Ils lui demandaient ça, à Pépin, et on ne savait même pas pourquoi, si c’était parce qu’ils étaient crétins ou bien très méchants, et leur évidence qui était comme une arrogance, leur facilité à en parler devant tout le monde, c’était une chose molle et froide qui glissait dans les couches de l’atmosphère et qui coulait dans le col de Pépin comme un glaçon, mais un glaçon mou pour bien s’infiltrer partout, et quand ça s’était bien répandu ça se figeait d’un seul coup. C’était gelé et on était pétrifié, la tête de Pépin ne tenait plus sur rien parce qu’elle glissait, c’était un glaçon qu’il prenait dans ses mains et qui lui échappait tout le temps, il essayait de le ressaisir mais à chaque fois le glaçon lui passait entre les doigts, il tournait dans tous les sens et c’était insupportable parce qu’on savait pertinemment, mais avec angoisse, qu’il ne s’immobiliserait qu’une fois qu’il serait tombé à terre, brisé en petits éclats coupants, ou qu’il continuerait de glisser dans les mains jusqu’à fondre et rapetisser et disparaître tout à fait. Alors c’était un peu facile de leur part, de lui demander ça, à Pépin. Ils ne se rendaient pas compte.

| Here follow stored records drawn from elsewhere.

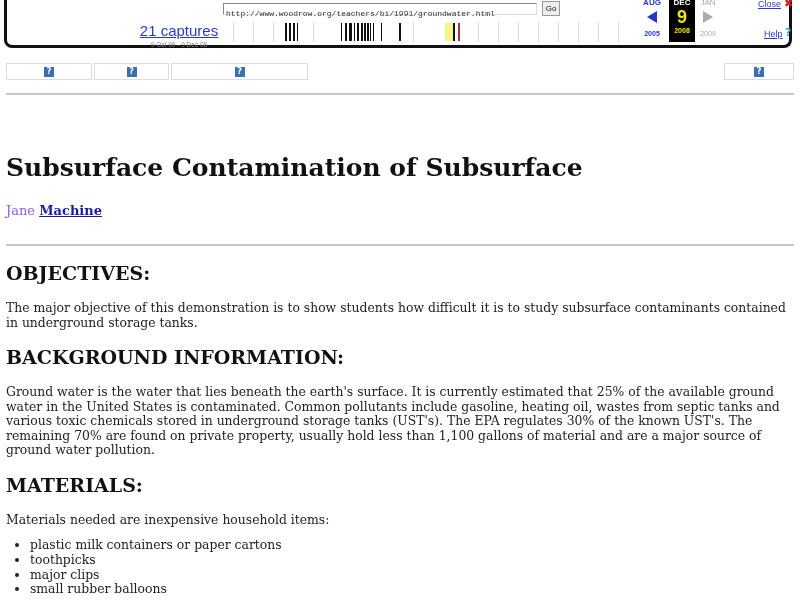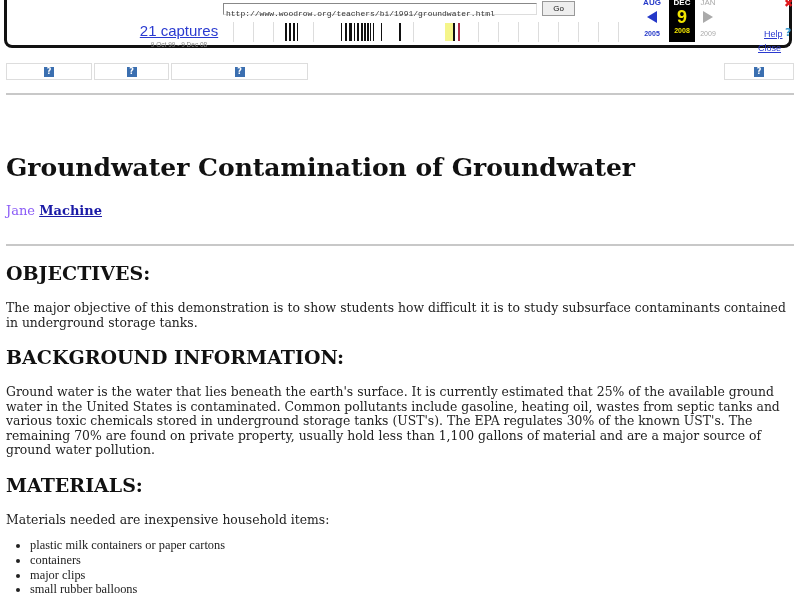--- a/index.html
+++ b/index.html
@@ -32,21 +32,21 @@
   }
   .captures a { font-size:15px; color:#2a3ad0; text-decoration:underline; display:block; }
   .captures .range { font-size:6.5px; color:#888; display:block; margin-top:2px; }
   .url-input {
     position:absolute; left:216px; top:7px; width:314px; height:12px;
     border:1px solid #888; border-right-color:#ddd; border-bottom-color:#ddd;
     font-family:Liberation Mono, monospace; font-size:8px; color:#333;
     padding:4px 2px; box-sizing:border-box; line-height:11px; background:#fff;
   }
   .go-btn {
-    position:absolute; left:535px; top:5px; width:33px; height:15px;
+    position:absolute; left:535px; top:5px; width:18px; height:15px;
     border:1px solid #999; background:#eee; font-family:"Liberation Sans", sans-serif;
     font-size:8px; text-align:center; line-height:14px; color:#111; box-sizing:border-box;
   }
   .timeline { position:absolute; left:216px; top:24px; width:415px; height:22px; }
   .tl-sep { position:absolute; top:2px; width:1px; height:20px; background:#ddd; }
   .tl-bar { position:absolute; top:3px; width:2px; height:18px; background:#111; }
   .tl-hl { position:absolute; top:3px; width:8px; height:18px; background:#f5f58a; }
   .tl-red { position:absolute; top:3px; width:2px; height:18px; background:#b0304a; }
   .nav-col {
     position:absolute; top:0; width:22px; text-align:center;
@@ -63,21 +63,21 @@
   .arrow-left {
     width:0; height:0; border-top:6px solid transparent; border-bottom:6px solid transparent;
     border-right:10px solid #2438c8; display:inline-block; margin:4px 0 3px;
   }
   .arrow-right {
     width:0; height:0; border-top:6px solid transparent; border-bottom:6px solid transparent;
     border-left:10px solid #aaa; display:inline-block; margin:4px 0 3px;
   }
   .close-link {
     position:absolute; left:751px; top:3px; font-family:"Liberation Sans", sans-serif;
-    font-size:9px; color:#2a3ad0; text-decoration:underline;margin-top:44px;
+    font-size:9px; color:#2a3ad0; text-decoration:underline;
   }
   .close-x { position:absolute; left:777px; top:1px; color:#e0181c; font-weight:bold;
     font-family:"DejaVu Sans", sans-serif; font-size:11px; }
   .help-link {
     position:absolute; left:757px; top:33px; font-family:Liberation Sans, sans-serif;
     font-size:9px; color:#2a3ad0; text-decoration:underline;
   }
   .help-q { position:absolute; left:778px; top:30px; color:#3a9ad0; font-weight:bold;
     font-family:"DejaVu Sans", sans-serif; font-size:11px; }
   .img-box {
@@ -104,21 +104,21 @@
     font-size:19px; font-weight:bold; color:#111; white-space:nowrap;
   }
   p.body {
     position:absolute; left:6px; margin:0; width:790px;
     font-size:12.4px; line-height:14.6px; color:#222;
   }
   ul.mat {
     position:absolute; left:6px; top:538px; margin:0; padding:0 0 0 24px;
     font-size:12.4px; line-height:14.8px; color:#222;
   }
-  ul.mat li { margin:0;font-family:Liberation Serif, serif; }
+  ul.mat li { margin:0; }
 </style>
 </head>
 <body>
 
 <div class="wb-bar">
 
   <div class="captures">
     <a href="#">21 captures</a>
     <span class="range">9 Oct 99 - 9 Dec 08</span>
   </div>
@@ -191,36 +191,36 @@
 </div>
 <div class="img-box" style="left:171px;width:137px">
   <span class="q">?</span>
 </div>
 <div class="img-box" style="left:724px;width:70px">
   <span class="q">?</span>
 </div>
 
 <hr class="rule" style="top:93px">
 
-<h1>Groundwater Contamination of Groundwater</h1>
+<h1>Subsurface Contamination of Subsurface</h1>
 
 <div class="author">
   <b>Jane</b>
   <a href="#">Machine</a><br>
 </div>
 
 <hr class="rule" style="top:244px">
 
 <h2 style="top:262px">OBJECTIVES:</h2>
 <p class="body" style="top:301px">The major objective of this demonstration is to show students how difficult it is to study subsurface contaminants contained in underground storage tanks.</p>
 
 <h2 style="top:346px">BACKGROUND INFORMATION:</h2>
 <p class="body" style="top:385px">Ground water is the water that lies beneath the earth's surface. It is currently estimated that 25% of the available ground water in the United States is contaminated. Common pollutants include gasoline, heating oil, wastes from septic tanks and various toxic chemicals stored in underground storage tanks (UST's). The EPA regulates 30% of the known UST's. The remaining 70% are found on private property, usually hold less than 1,100 gallons of material and are a major source of ground water pollution.</p>
 
 <h2 style="top:474px">MATERIALS:</h2>
 <p class="body" style="top:513px">Materials needed are inexpensive household items:</p>
 
 <ul class="mat">
   <li>plastic milk containers or paper cartons</li>
-  <li>containers</li>
+  <li>toothpicks</li>
   <li>major clips</li>
   <li>small rubber balloons</li>
 </ul>
 
 </body></html>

Pépin ne répondait pas, il serrait fort ses petites dents jusqu’à les user, parce que le truc qu’on lui demandait c’était justement le truc qu’il ne pouvait pas dire. S’il le disait, le monde s’en emparerait aussitôt et profiterait de la situation ; si Pépin laissait sa voix s’échapper, s’il formulait la réponse qu’ils réclamaient à grands cris, c’était foutu pour lui, on le confisquerait comme un animal domestique, on collerait un écriteau sur sa petite tête et on le secouerait vigoureusement comme un arbre fruitier, sans répit, parce qu’on saurait comment le nommer et qu’il ne saurait plus comment ne pas répondre. Le mur dressé devant Pépin disparaîtrait en fumée, et ce serait une fumée chaude et enveloppante, étouffante, il tousserait fort et son petit cœur serait secoué de cahots quand il tousserait, cette agitation de son corps le fatiguerait tant qu’il ne saurait plus où donner de la tête, et il ne pourrait plus la reposer contre le mur, sa tête, quand il voudrait se blottir, épuisé, au creux de ses fortifications. On lui volerait son temps, son âme, son corps ; s’il répondait à la question, il serait aspiré dans la spirale gluante du monde, il serait enfoui profondément dans les recoins du monde et mâché par lui jusqu’à la digestion, jusqu’à l’assimilation, et alors il ferait complètement partie du monde, le monde et lui seraient mélangés pour former une pâte tiède et collante, il serait dans le monde et il serait comme tout le monde. Il n’existerait plus. C’était pourtant le contraire qu’ils lui promettaient, à Pépin, c’était d’exister ; et à nouveau, c’était la même question qui montait comme une rumeur du monde, l’incessante, l’éternelle : Comment tu t’appelles ?
Et puis un jour, Pépin céda. Il desserra les dents et il dit : Je m’appelle Pépin. Le monde s’ouvrit en deux et engloutit Pépin.